It’s almost hard to believe that we are 8 weeks post total gastrectomy. In some ways the past two months have crept by, but in other ways it feels like just yesterday we were in the hospital!
Life has definitely changed over the past two months, but overall it seems as if we are both starting to settle into our new normal. I went back to work this week and I’ve been surprised at how well it has gone. I have a desk job and actually work from home three days a week, so it’s really easy for me to graze all day. I’ve been a little tired by the time I reach the end of the day, but nothing unmanageable. Nicole has been able to go to school and work in her classroom some and will start back on August 5th. As a teacher, I know it will be a little harder for her to be able to eat throughout the day. Nicole and I have both had our first B12 injections and that seemed to help a lot with energy levels (B12 is the only vitamin fully absorbed in the stomach, so we will have to supplement it).
So what hurdles and issues have we faced the past month? Around the 5 week mark I did have a week of severe nausea and trouble eating. We did some tests to rule out major complications and overall the determination was that I “hit a wall” and my new set-up just needed a rest. After a few days of liquids only I was able to start adding foods back in and have had no real trouble since. I do still have small waves of nausea, but usually it’s because I am hungry and once I eat it passes. We both still have times where we either eat a little too much or certain foods don’t agree with us and we get discomfort. Usually laying down for a little bit helps this pass. Our bodies are pretty quick to let us know if we eat something that doesn’t agree with our new set-up. What we have discovered too is that one day we will eat something and be totally fine, but the next time we try it we may have problems. Case in point: I ate a Krystal chick sandwich one evening and was fine, a few days later I had one for lunch and was dry heaving in the parking lot after. Another issue we deal with is making sure we take small bites and chew well. If we don’t do that then food becomes stuck in our chest and it’s very painful, it feels like you can’t breathe and we have to go to the bathroom and get the food up. The last thing of note is our hair, which has been falling out and breaking like crazy. This is mainly due to nutritional deficits and most people say this should subside within six months of surgery. What’s odd is how the texture of our hair has changed, my hair dresser even made a comment about it the other day. I usually have oily hair and if I don’t wash it every day it looks like I just poured grease on it, but now I can get away with not washing it every day and just using some dry shampoo. Nicole actually decided to combat the loss and went ahead and got a sassy new short-do! This is all a learning process and really every day, every week things get better.

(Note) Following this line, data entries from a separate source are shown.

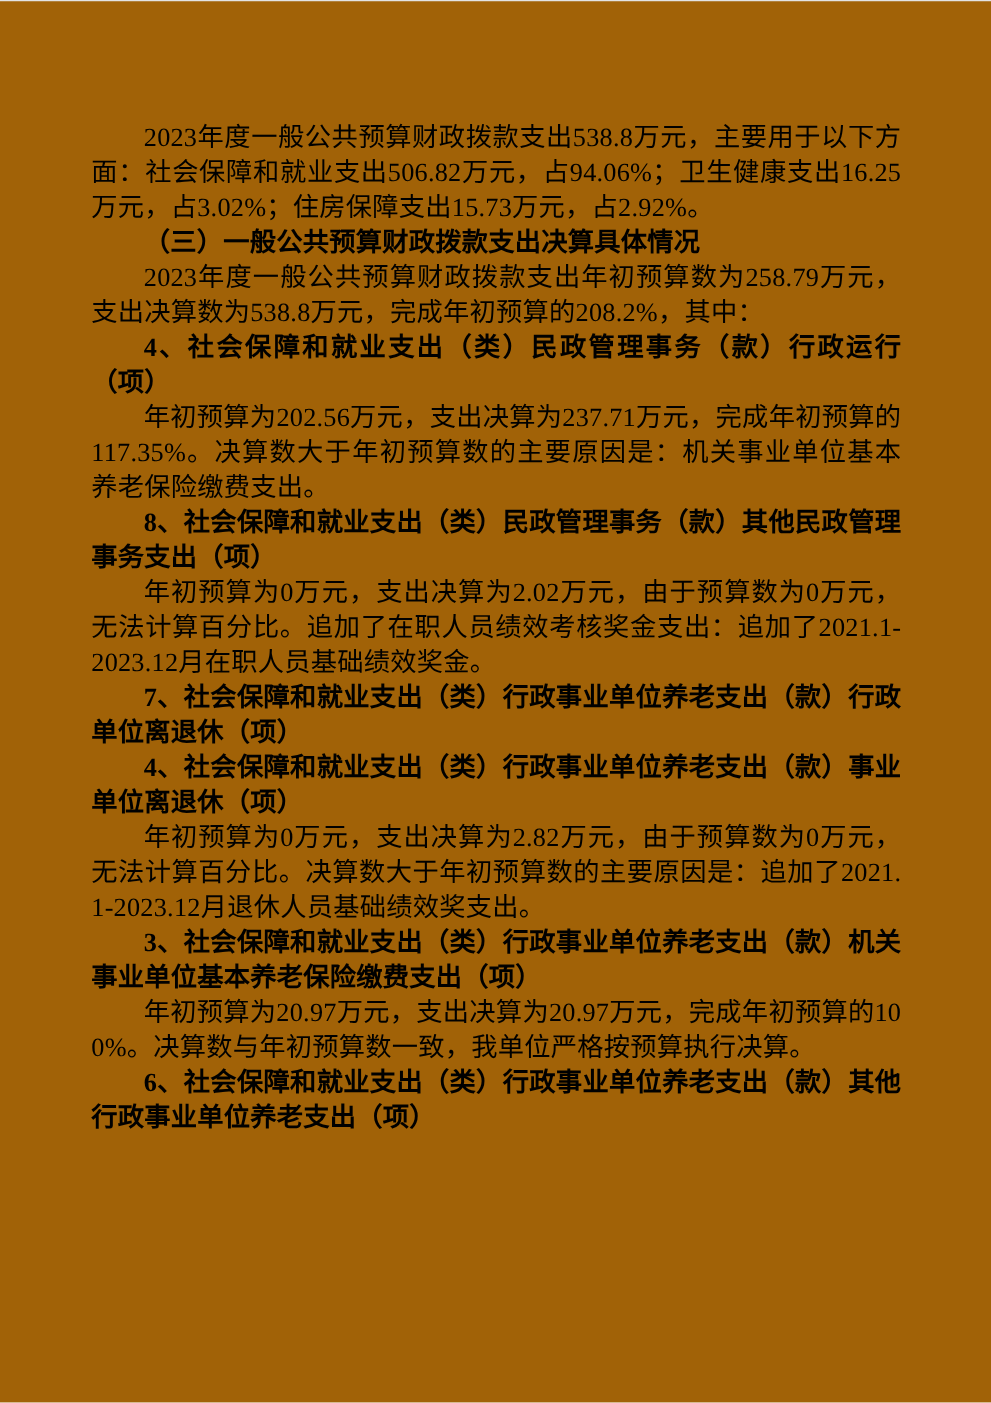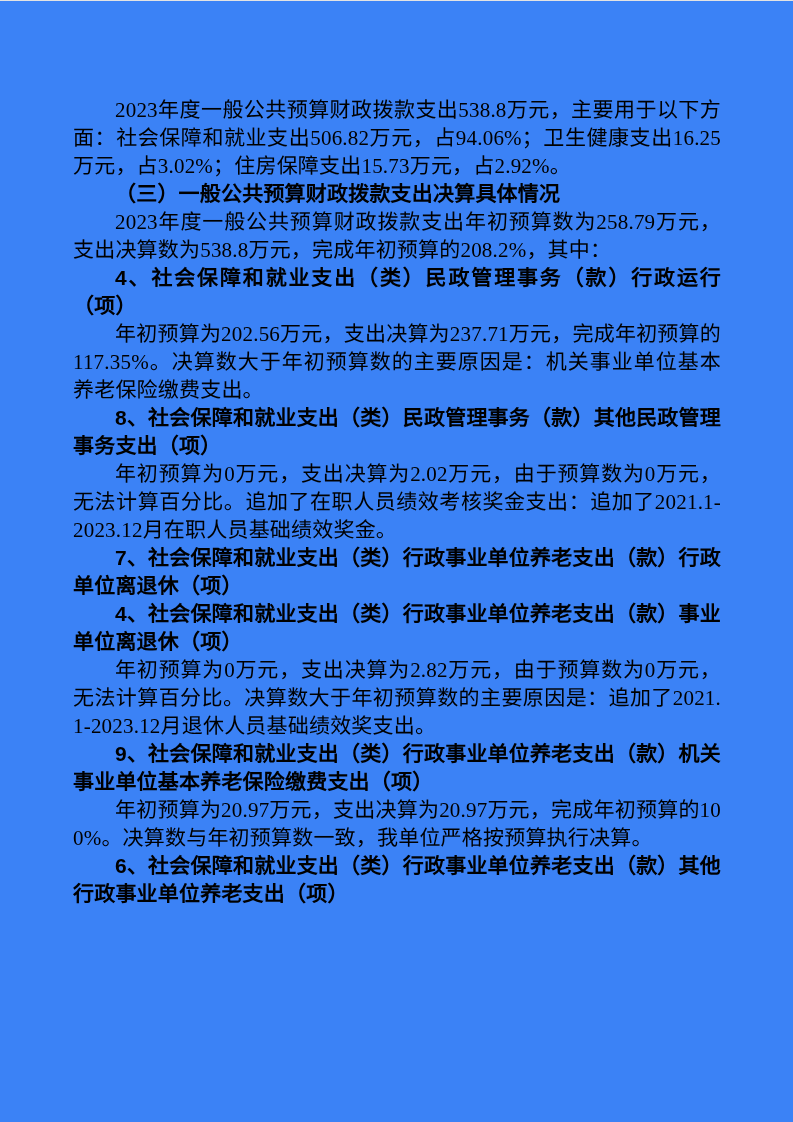"2023年度一般公共预算财政拨款支出538.8万元，主要用于以下方面：社会保障和" .page { background: #3b82f6 -> #a16207 }
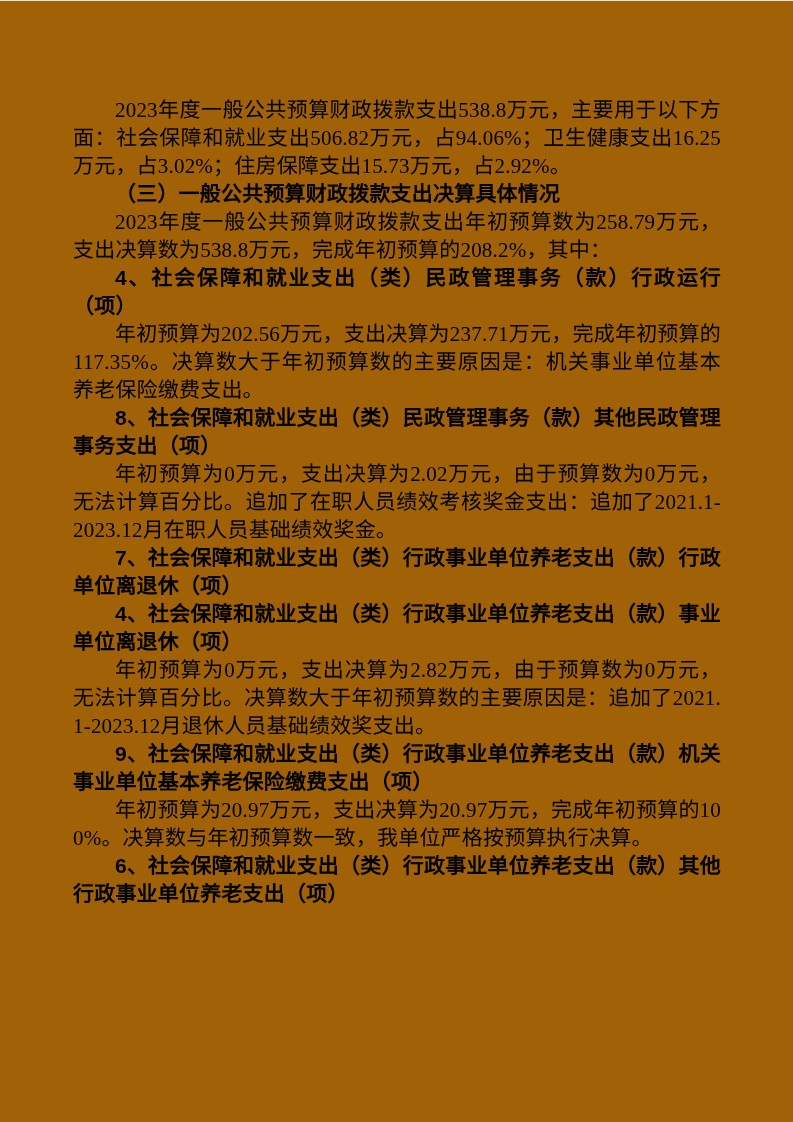"（三）一般公共预算财政拨款支出决算具体情况" .para.heading { font-family: Liberation Sans, sans-serif -> Liberation Serif, serif }
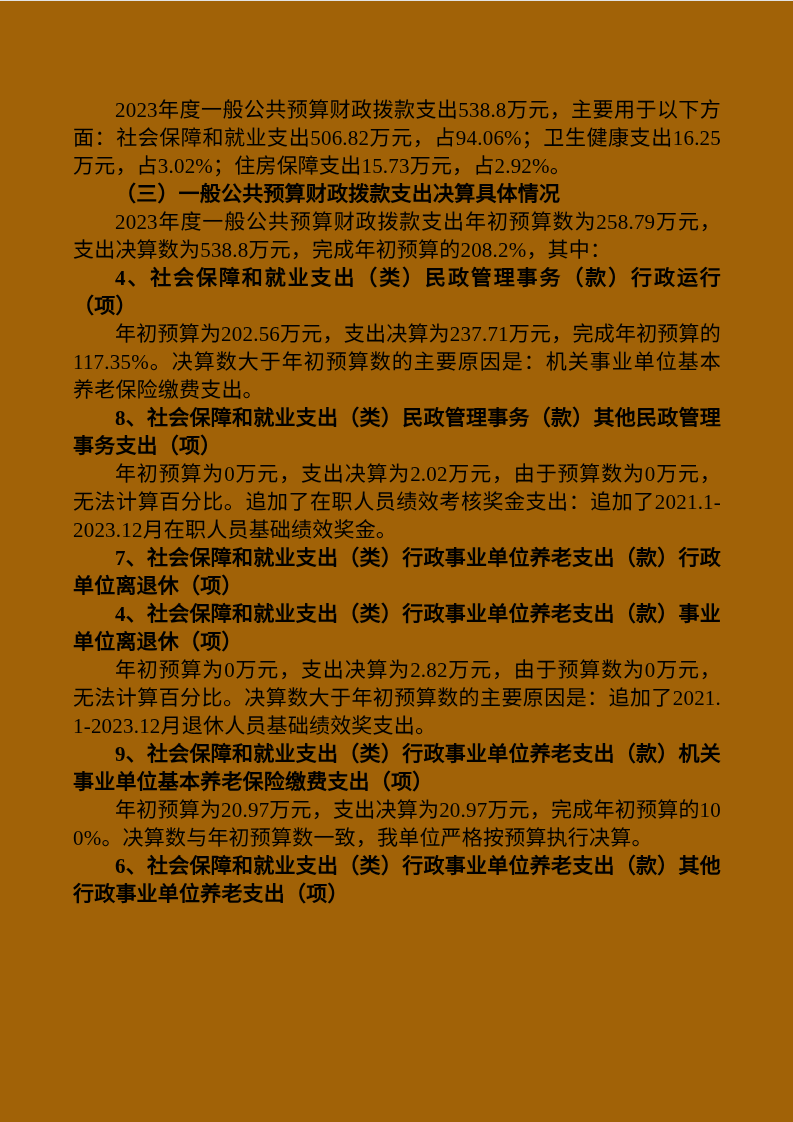"9、社会保障和就业支出（类）行政事业单位养老支出（款）机关事业单位基本养老保险缴" p.para { text: 9 -> 3 }
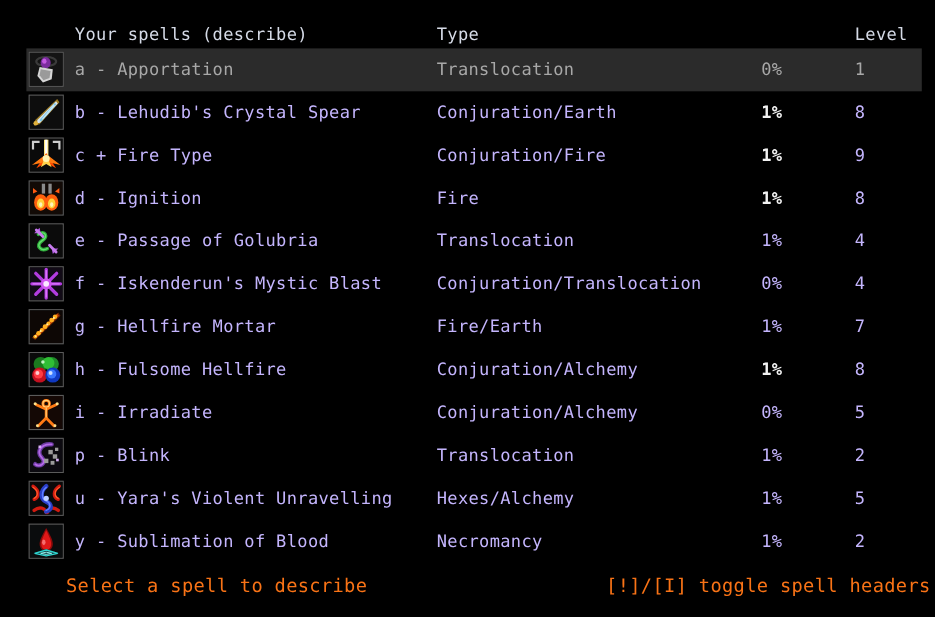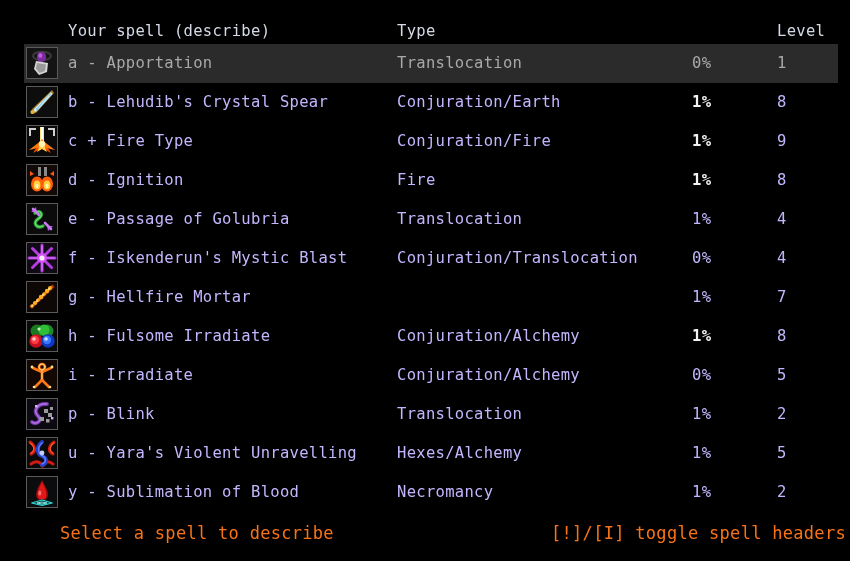"Your spell (describe)" div.hcell { text: spell -> spells }
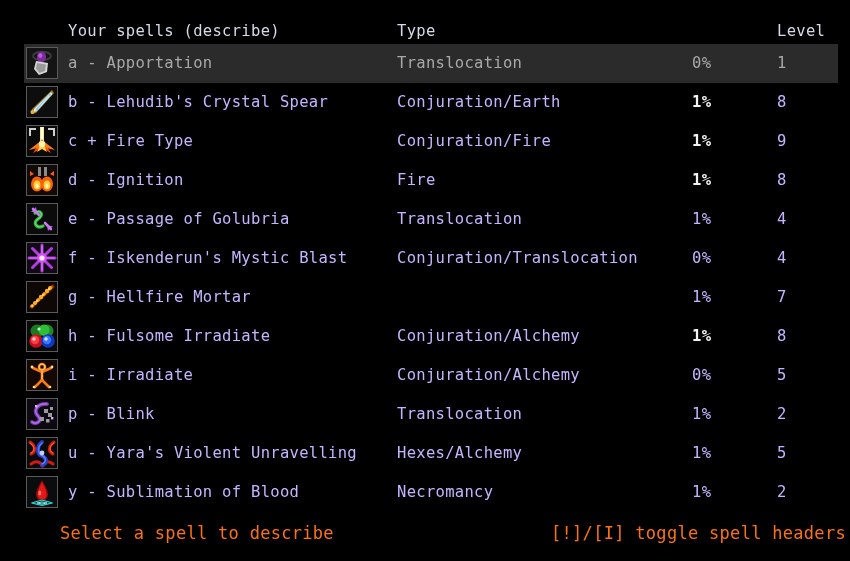"Fire/Earth" div.cell { html: none -> <div>Fire/Earth</div> }
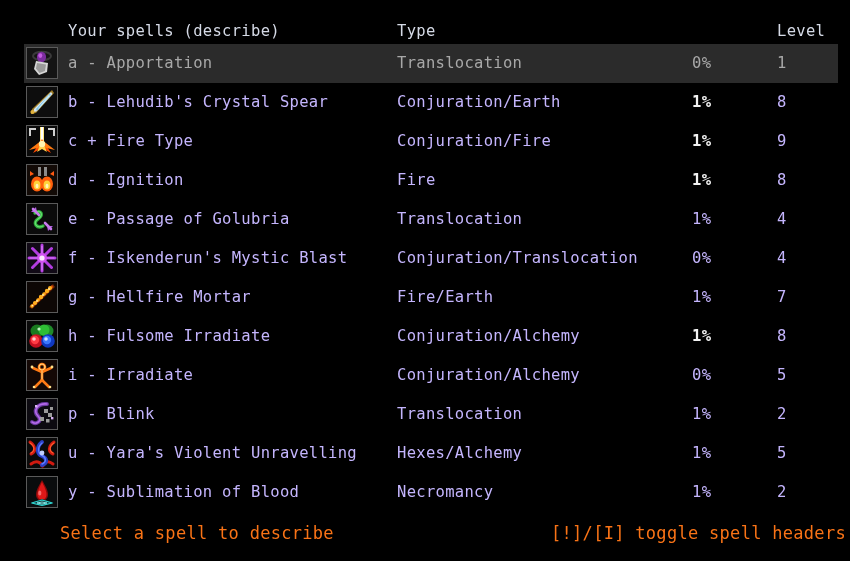"h - Fulsome Irradiate" div.cell { text: Irradiate -> Hellfire }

So now the good stuff, new foods! We are getting braver and trying new things all the time. Some highlights of the past month: Reese pieces, peanut and peanut butter M&M’s, Dipping Dots, Mexican pizza from Taco Bell, cheese dip at Mexican restaurants, Subway sandwiches, Sonic cheese fries and cheese tots, shortbread cookies, s’mores (this was Nicole and she took her time, it took about an hour to finish it, but no dumping syndrome!), Mata’s pizza, and jambalaya. I still get a little nervous trying new things in public, like at restaurants, just in case it doesn’t it agree with me. Also, for both of us it seems like our weight loss has really stalled. In the past eight weeks I’ve lost 25 pounds and Nicole has lost about 10 pounds (she’s a total rock star).
We are now shifting our focus to raising awareness and money for CDH1 research. We are constantly reminded that in a decade we will be testing our children and they will face decisions if they do in fact carry this mutation. Our hope is that they have better options for screening and prevention and don’t have to go through a total gastrectomy. We are currently looking into setting up a walk to raise money for early November and will hopefully have some details on that soon.
As always, we are so grateful for all the prayers and acts of kindness that have been given to our families the past two months. Even though we are two months out, we are still very much in the early stages of healing and we know your prayers will carry us through any bad days we may encounter. Every day we are reminded of how precious life is and we are so thankful we have a chance to play with our kids, be with friends and family, and just live. Through our blog and connections in the “stomachless community” we have met several people who are actually about to have their gastrectomy surgeries in the coming weeks, so we ask that you keep those families in your prayers as well.